Harvard College, in the course of its long history, has suffered a good deal from fires in its buildings. Thus, Harvard Hall was completely destroyed, with all of John Harvard's library except one book, in 1764, when the Great and General Court, driven out of Boston by an epidemic of smallpox, occupied Harvard Hall for its sessions in the middle of winter. The weather was cold, the open wood fires were piled high, and the fire broke out in the night. This disaster illustrates the rule that it is inexpedient to leave buildings whose contents are precious without human occupancy at night. This rule applies to industrial and commercial buildings as well as to educational, but is often disregarded in this country. Hollis Hall lost a part of its upper story and of its roof in 1876; and Stoughton Hall had the same experience some year in the seventies. These fires took place in the day-time, when the buildings were full of students. They show that destructive fires may take place in brick buildings whose floors and partitions are of wood, in spite of the presence of scores of active young men.

Harvard College has also had innumerable escapes from fire losses, because of the prompt extinguishment of fires started. The commonest cause of fires in the dormitories was the falling of live coals out of the grate piled too high to keep the fire during some long absence of the occupant of the room. Many fires have been started in the College buildings by students' thoughtless practice of throwing matches and the ends of cigars or cigarettes into waste-paper baskets; but these sudden flames are as a rule put out quickly, because the chances are that the fire will start while the careless student is still in his room.

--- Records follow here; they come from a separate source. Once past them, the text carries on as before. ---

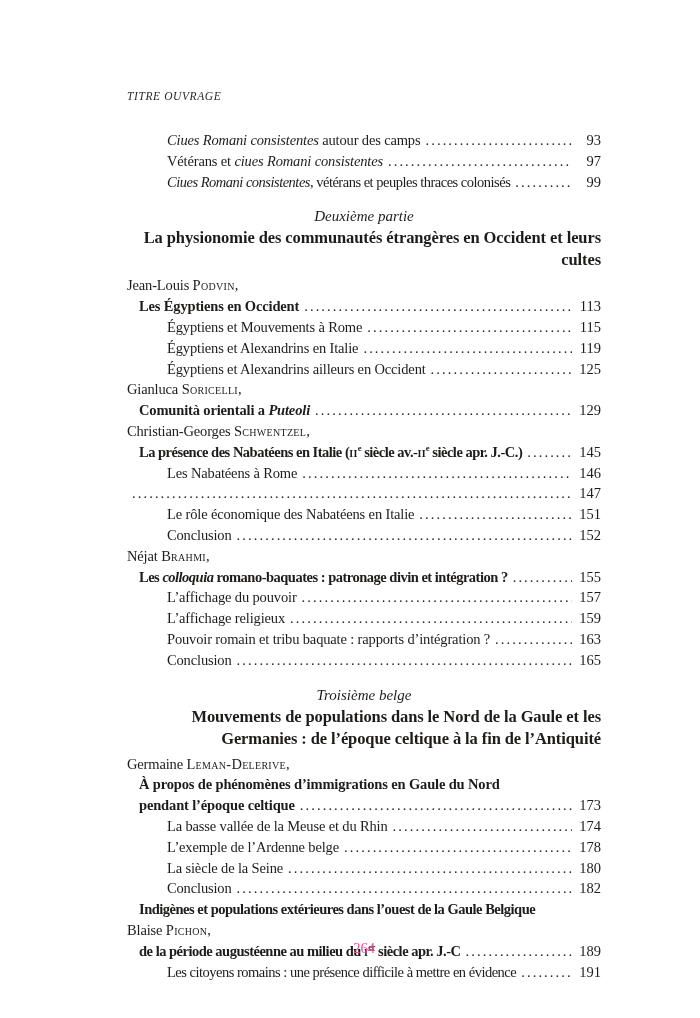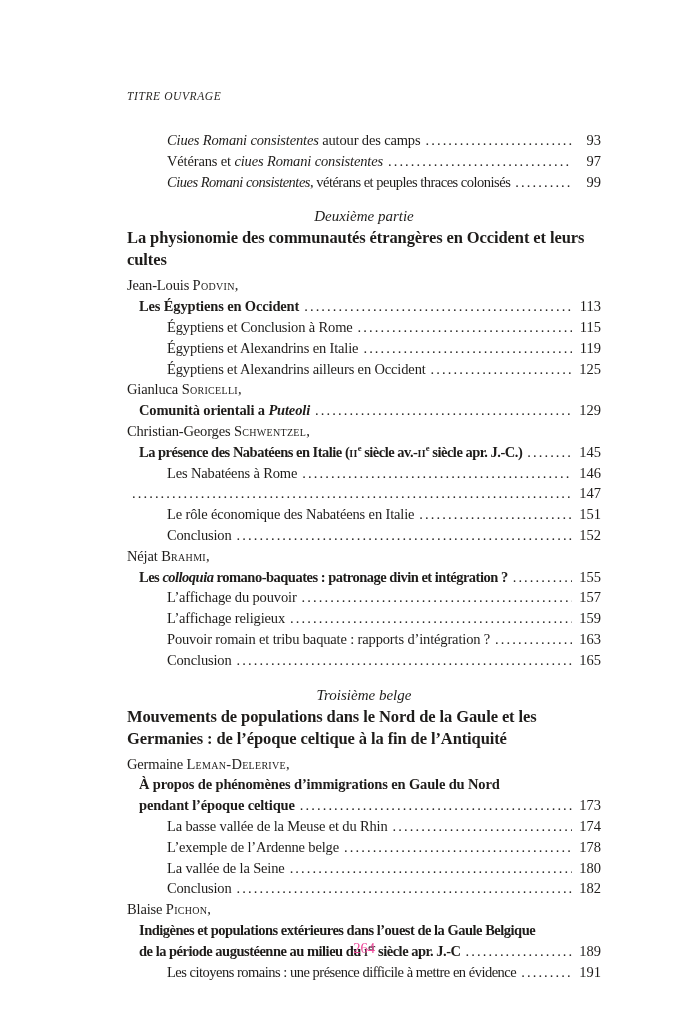--- a/index.html
+++ b/index.html
@@ -53,21 +53,21 @@
     font-weight: normal;
   }
   .part-label {
     text-align: center;
     font-style: italic;
     font-size: 15px;
     margin-top: 13px;
     line-height: 22px;
   }
   .part-title {
-    text-align: left;
+    text-align: right;
     font-weight: bold;
     font-size: 16.5px;
     line-height: 22px;
     margin-bottom: 4px;
     letter-spacing: -0.1px;
   }
   .seg-i { font-style: italic; }
   .seg-sc { font-variant: small-caps; letter-spacing: 0.3px; }
   .seg-sup { vertical-align: super; font-size: 0.6em; line-height: 0; }
   .folio {
@@ -106,21 +106,21 @@
         <div class="part-title">La physionomie des communautés étrangères en Occident et leurs cultes</div>
         <div class="entry author">
           <span class="label"><span>Jean-Louis </span><span class="seg-sc">Podvin</span><span>,</span></span>
         </div>
         <div class="entry title">
           <span class="label"><span>Les Égyptiens en Occident</span></span>
           <span class="dots"></span>
           <span class="pagenum">113</span>
         </div>
         <div class="entry sub">
-          <span class="label"><span>Égyptiens et Conclusion à Rome</span></span>
+          <span class="label"><span>Égyptiens et Mouvements à Rome</span></span>
           <span class="dots"></span>
           <span class="pagenum">115</span>
         </div>
         <div class="entry sub">
           <span class="label"><span>Égyptiens et Alexandrins en Italie</span></span>
           <span class="dots"></span>
           <span class="pagenum">119</span>
         </div>
         <div class="entry sub">
           <span class="label"><span>Égyptiens et Alexandrins ailleurs en Occident</span></span>
@@ -207,34 +207,34 @@
           <span class="label"><span>La basse vallée de la Meuse et du Rhin</span></span>
           <span class="dots"></span>
           <span class="pagenum">174</span>
         </div>
         <div class="entry sub">
           <span class="label"><span>L’exemple de l’Ardenne belge</span></span>
           <span class="dots"></span>
           <span class="pagenum">178</span>
         </div>
         <div class="entry sub">
-          <span class="label"><span>La vallée de la Seine</span></span>
+          <span class="label"><span>La siècle de la Seine</span></span>
           <span class="dots"></span>
           <span class="pagenum">180</span>
         </div>
         <div class="entry sub">
           <span class="label"><span>Conclusion</span></span>
           <span class="dots"></span>
           <span class="pagenum">182</span>
         </div>
+        <div class="entry title">
+          <span class="label tight"><span>Indigènes et populations extérieures dans l’ouest de la Gaule Belgique</span></span>
+        </div>
         <div class="entry author">
           <span class="label"><span>Blaise </span><span class="seg-sc">Pichon</span><span>,</span></span>
-        </div>
-        <div class="entry title">
-          <span class="label tight"><span>Indigènes et populations extérieures dans l’ouest de la Gaule Belgique</span></span>
         </div>
         <div class="entry title">
           <span class="label tight"><span>de la période augustéenne au milieu du </span><span class="seg-sc">i</span><span class="seg-sup">er</span><span> siècle apr. J.-C</span></span>
           <span class="dots"></span>
           <span class="pagenum">189</span>
         </div>
         <div class="entry sub">
           <span class="label tight"><span>Les citoyens romains : une présence difficile à mettre en évidence</span></span>
           <span class="dots"></span>
           <span class="pagenum">191</span>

When, in 1874, Memorial Hall was fitted up as a dining hall, the kitchens and serving rooms were established in the basement; and a ceiling made of mortar on wooden laths was placed on the underside of the wooden floor-timbers of the hall itself. The apparatus installed worked well and safely for several years; but one day a huge pot of melted fat took fire on one of the ranges; and immediately the kitchens were filled with hot smoke, which soon rushed through the ventilating fine and heated it to a dangerous degree. The city fire department quickly extinguished the flames before the fire had burnt through the floor of the dining room; but the escape of the building from destruction was so narrow, that the Corporation later caused a fire-proof floor to be substituted in the Hall for the preceding hollow structure of wood.

These various losses and alarms induced the Corporation, after 1872, to take certain precautions against the spread of fire in their old buildings; and after 1880 to use, or ask for,--"slow-burning" or "fire-proof" construction in their new buildings.